Version difference data:
★ ★ ★ ★ ★ ★ ★
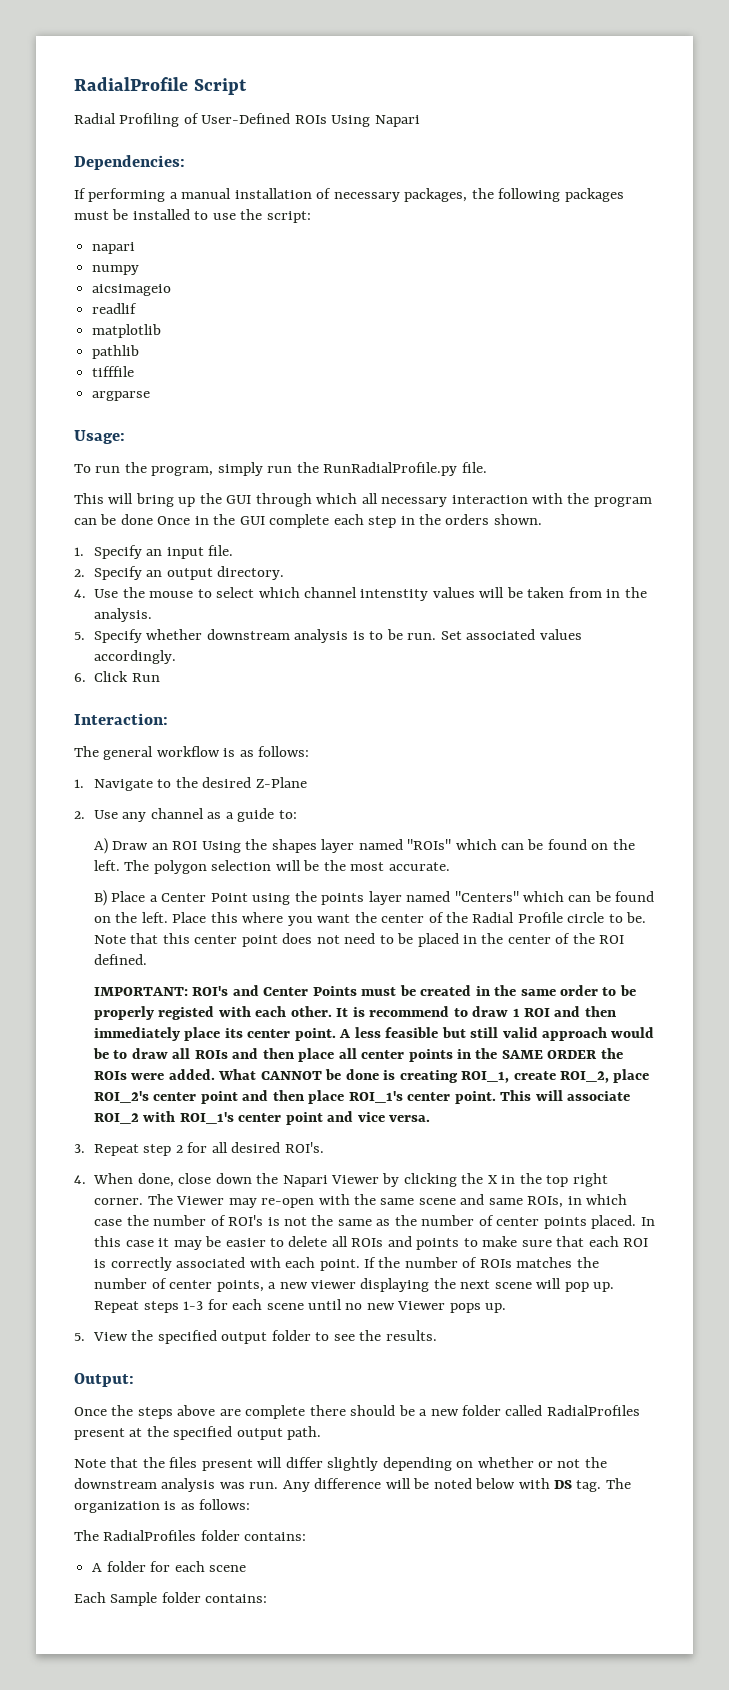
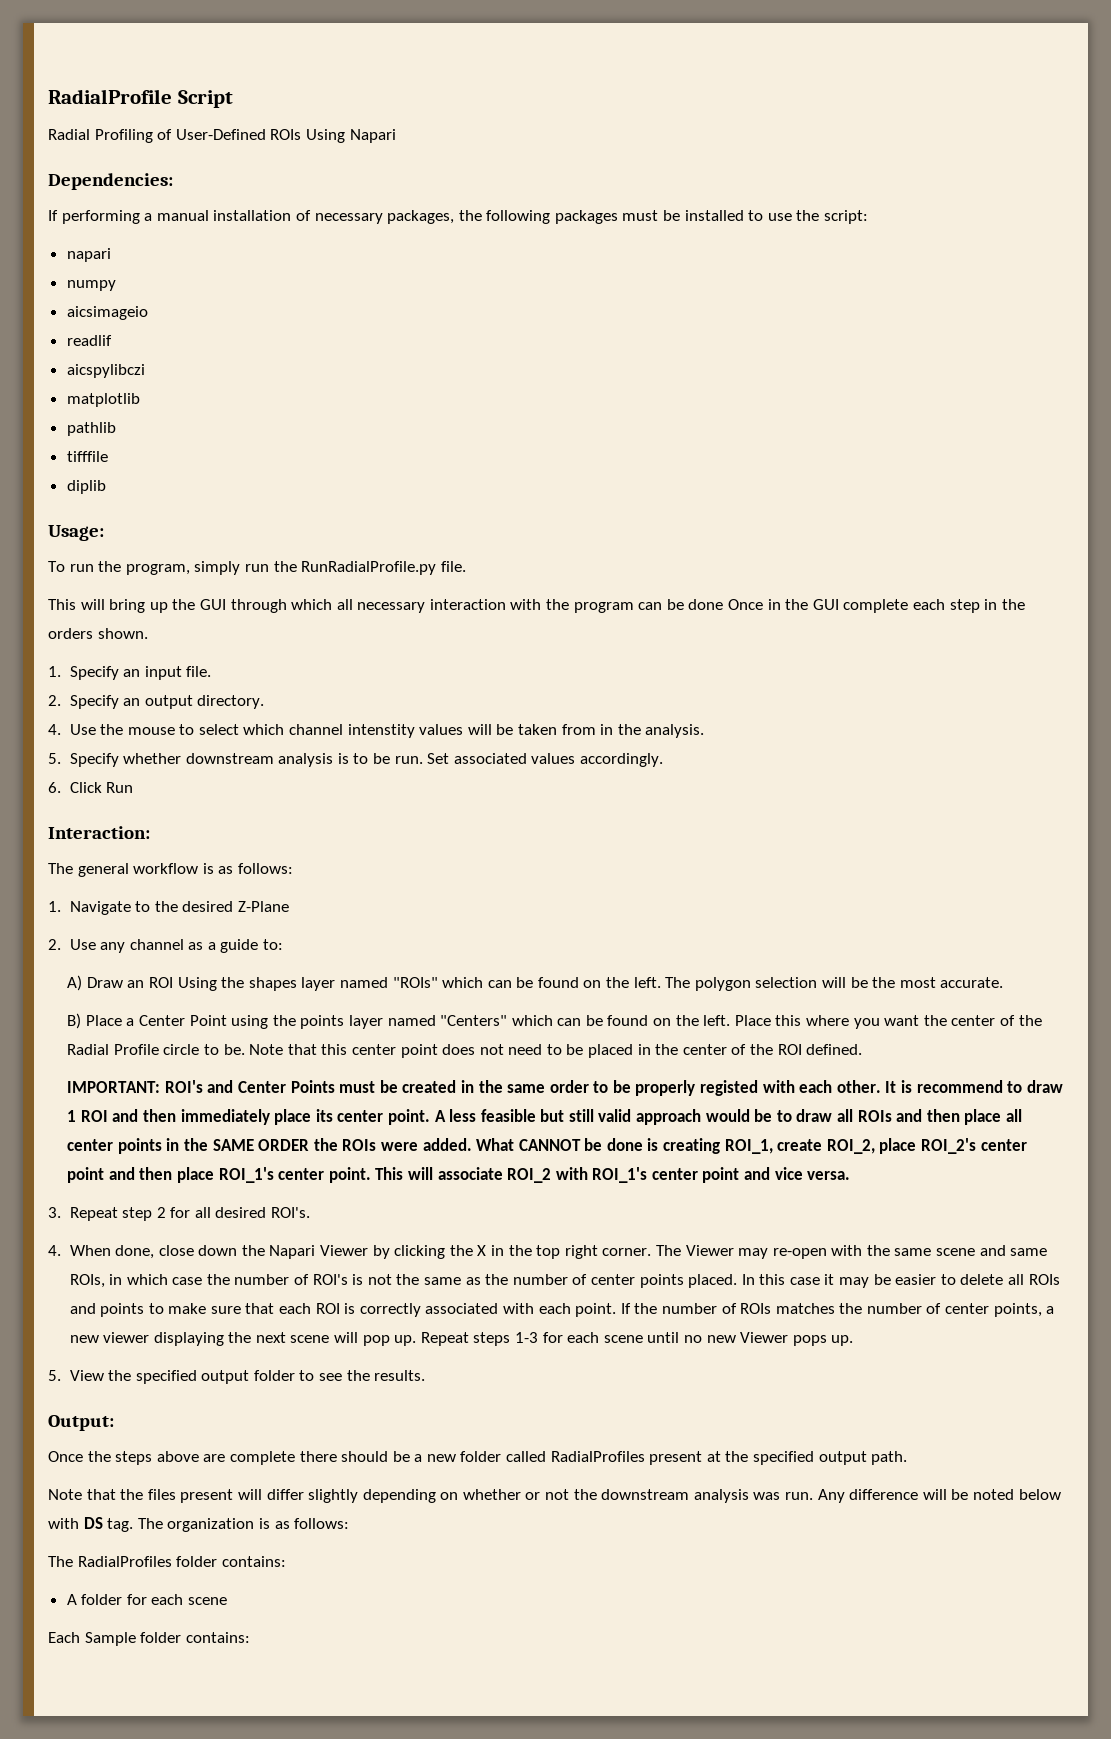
(138, 308) none -> [66,364,145,378] // aicspylibczi
[92,391,151,401] argparse -> [66,480,106,494] diplib

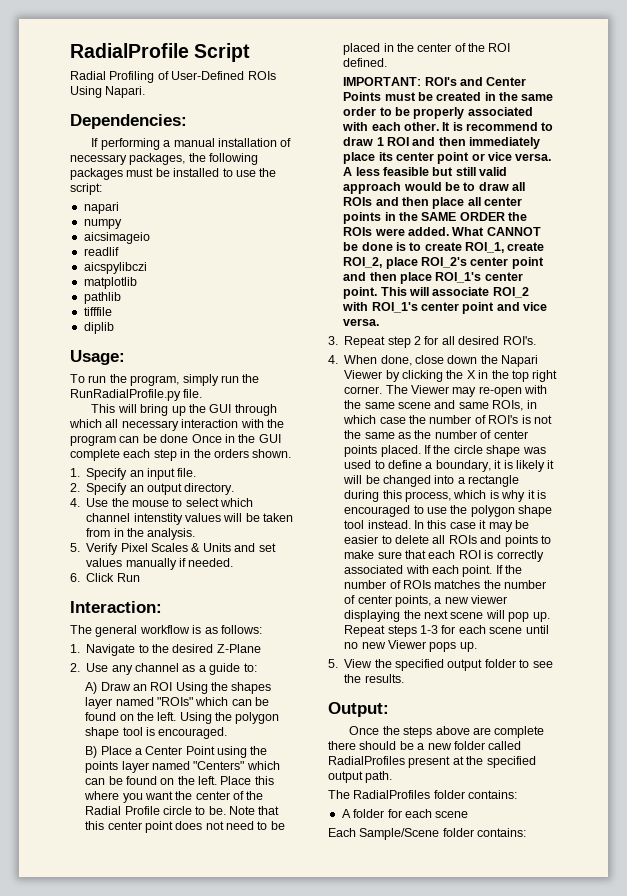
[349,129,396,143] Napari -> [105,86,146,98] Napari.
[69,753,663,767] Specify whether downstream analysis is to be run. Set associated values accordingly. -> [86,543,276,555] [86,558,234,570] Verify Pixel Scales & Units and set values manually if needed.
[665,977,1004,991] The polygon selection will be the most accurate. -> [179,712,280,724] [85,727,228,739] Using the polygon shape tool is encouraged.
[700,1080,759,1096] registed -> [467,107,533,116] associated
[387,1109,430,1125] point. -> [437,152,552,164] point or vice versa.
[663,1138,721,1154] creating -> [409,242,462,251] to create
(738, 1281) none -> [424,445,546,457] [344,460,555,472] [343,475,520,487] [344,490,546,502] [344,505,553,517] [344,520,411,529] If the circle shape was used to define a boundary, it is likely it will be changed into a rectangle during this process, which is why it is encouraged to use the polygon shape tool instead.
[48,1489,1061,1503] [48,1517,350,1532] // Note that the files present will differ slightly depending on whether or not the downstream analysis was run. Any difference will be noted below with DS tag. The organization is as follows: -> (393, 777) none
[84,1632,136,1646] Sample -> [359,828,440,840] Sample/Scene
★ ★ ★ ★ ★ ★ ★
From the records above, transcribe only the stretch from the line with "[92,391,151,401] argparse ->" through the line with "[69,753,663,767] Specify whether", keeping both ends. Omit pictures.

[92,391,151,401] argparse -> [66,480,106,494] diplib

[349,129,396,143] Napari -> [105,86,146,98] Napari.
[69,753,663,767] Specify whether downstream analysis is to be run. Set associated values accordingly. -> [86,543,276,555] [86,558,234,570] Verify Pixel Scales & Units and set values manually if needed.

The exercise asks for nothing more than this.